More generally (in any dimension) you can prove that if the real Hessian is positive definite then the complex Hessian is also.  It is not necessarily just the existence of positive eigenvalues, it is also how their eigenspaces interact with the complex structure of $\mathbb{C}^n$.  Suppose the real hessian has $k > n$ positive eigenvalues, then the there is a $k$ dimensional real subspace on which the real Hessian is positive definite.  That subspace must contain a $k-n$ dimensional complex subspace, and on that subspace the complex Hessian is positive definite.  That means that the complex Hessian has at least $k-n$ positive eigenvalues.  But it could have more as the above simple example illustrates.
A: TOO LONG FOR A COMMENT TO THE MAIN QUESTION.
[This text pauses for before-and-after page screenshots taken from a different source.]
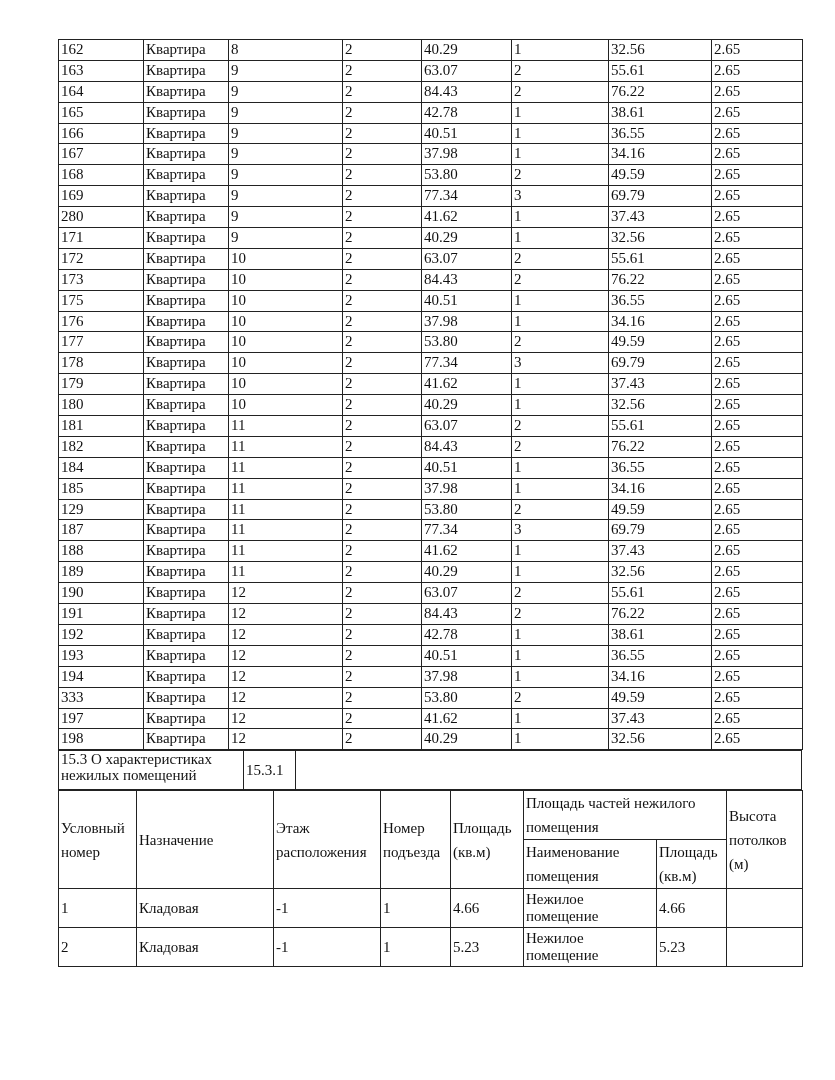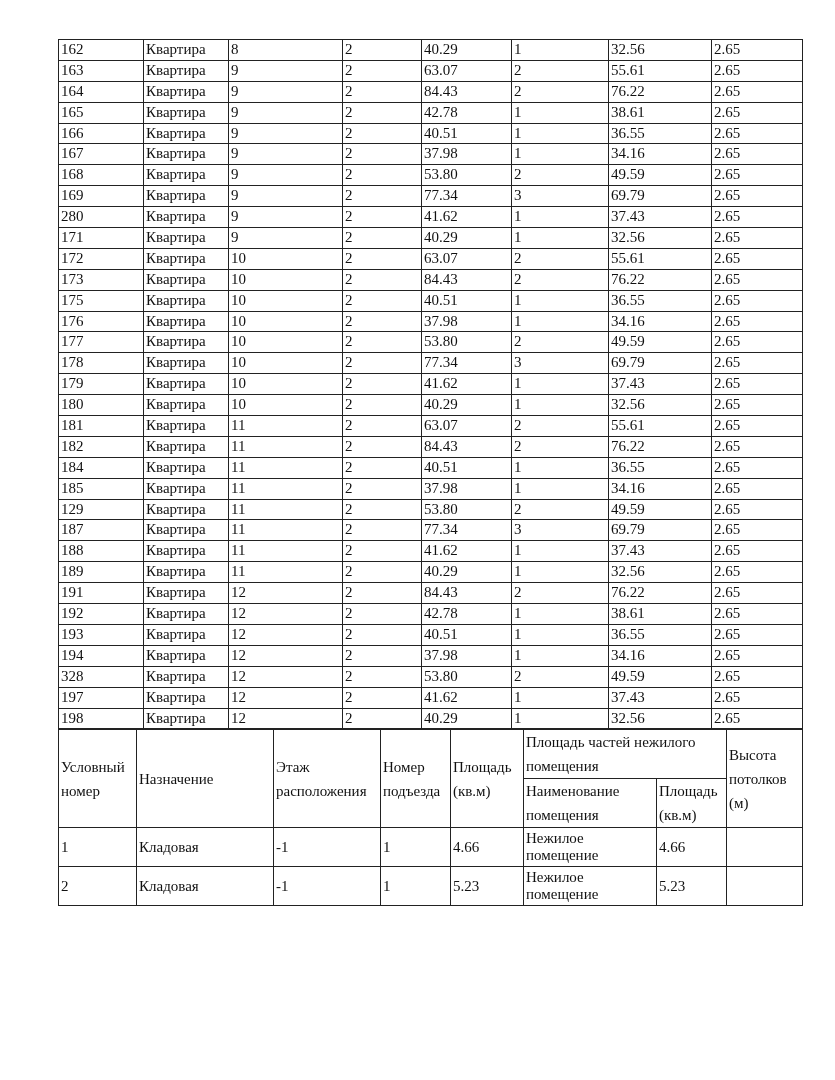"190" tr.apt { html: none -> <tr> <td>190</td> <td>Квартира</td> <td>12</td> <td>2</td> <td>63.07</td> <td>2</td> <td>55.61</td> <td>2.65</td> </tr> }
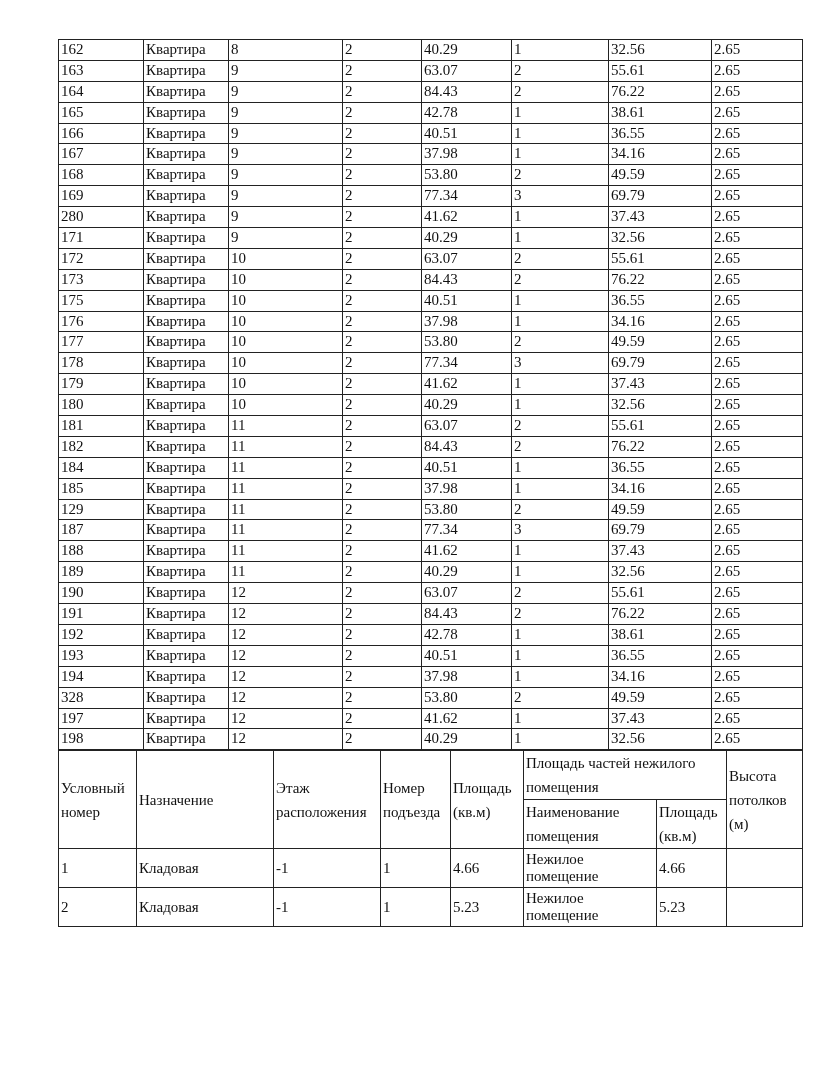"328" td { text: 328 -> 333 }
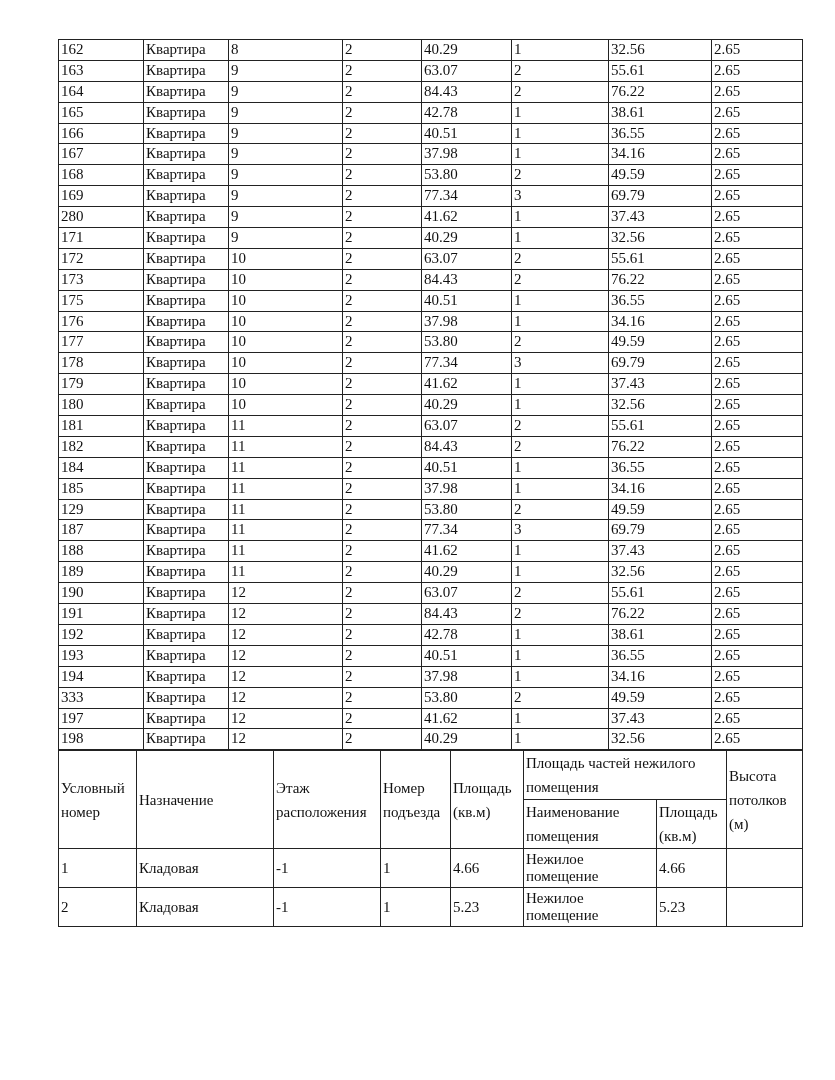"15.3 О характеристиках нежилых помещений" table { html: none -> <table> <colgroup> <col> <col> <col> </colgroup> <tbody> <tr> <td>15.3 О характеристиках нежилых помещений</td> <td>15.3.1</td> <td></td> </tr> </tbody> </table> }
In the comments to the main question I casually suggested that the Hessian of $f\colon \mathbb C\to \mathbb C$, that is,
$$\tag{1}
\begin{bmatrix} \partial^2_{x} f & \partial_x\partial_{y} f \\ 
\partial_{y} \partial_x f & \partial^2_{y} f\end{bmatrix},
$$
is similar to the Hessian in the $\partial_z, \partial_{\overline z}$ basis, which is
$$\tag{2}
\begin{bmatrix} \partial^2_{z} f & \partial_z\partial_{\overline z} f \\ 
\partial_{\overline{z}} \partial_z f & \partial^2_{\overline z} f\end{bmatrix}.$$
This is wrong and the function $f(z)=z\overline z = x^2+y^2$ provides an immediate counterexample. The first matrix is
$$
\begin{bmatrix} 2 & 0 \\ 0 & 2\end{bmatrix}, $$
while the second is
$$
\begin{bmatrix} 0 & 1 \\ 1 & 0 \end{bmatrix}, $$
and they cannot be similar, since they have different eigenvalues; the first has the double eigenvalue $2$ while the second has the simple eigenvalues $1, -1$. This is in accordance with Jiri’s answer; (1) and (2) are congruent, that is, they are related by a change of variable of the form $T^t X T$, but $T$ is not a unitary matrix, so this is not the same as matrix similarity.
A consequence of this fact is that you cannot use (2) to determine the convexity of $f$. The function $f(z)=|z|^2$ is manifestly convex, but the matrix (2) has sign-changing eigenvalues, as we just saw. Interesting.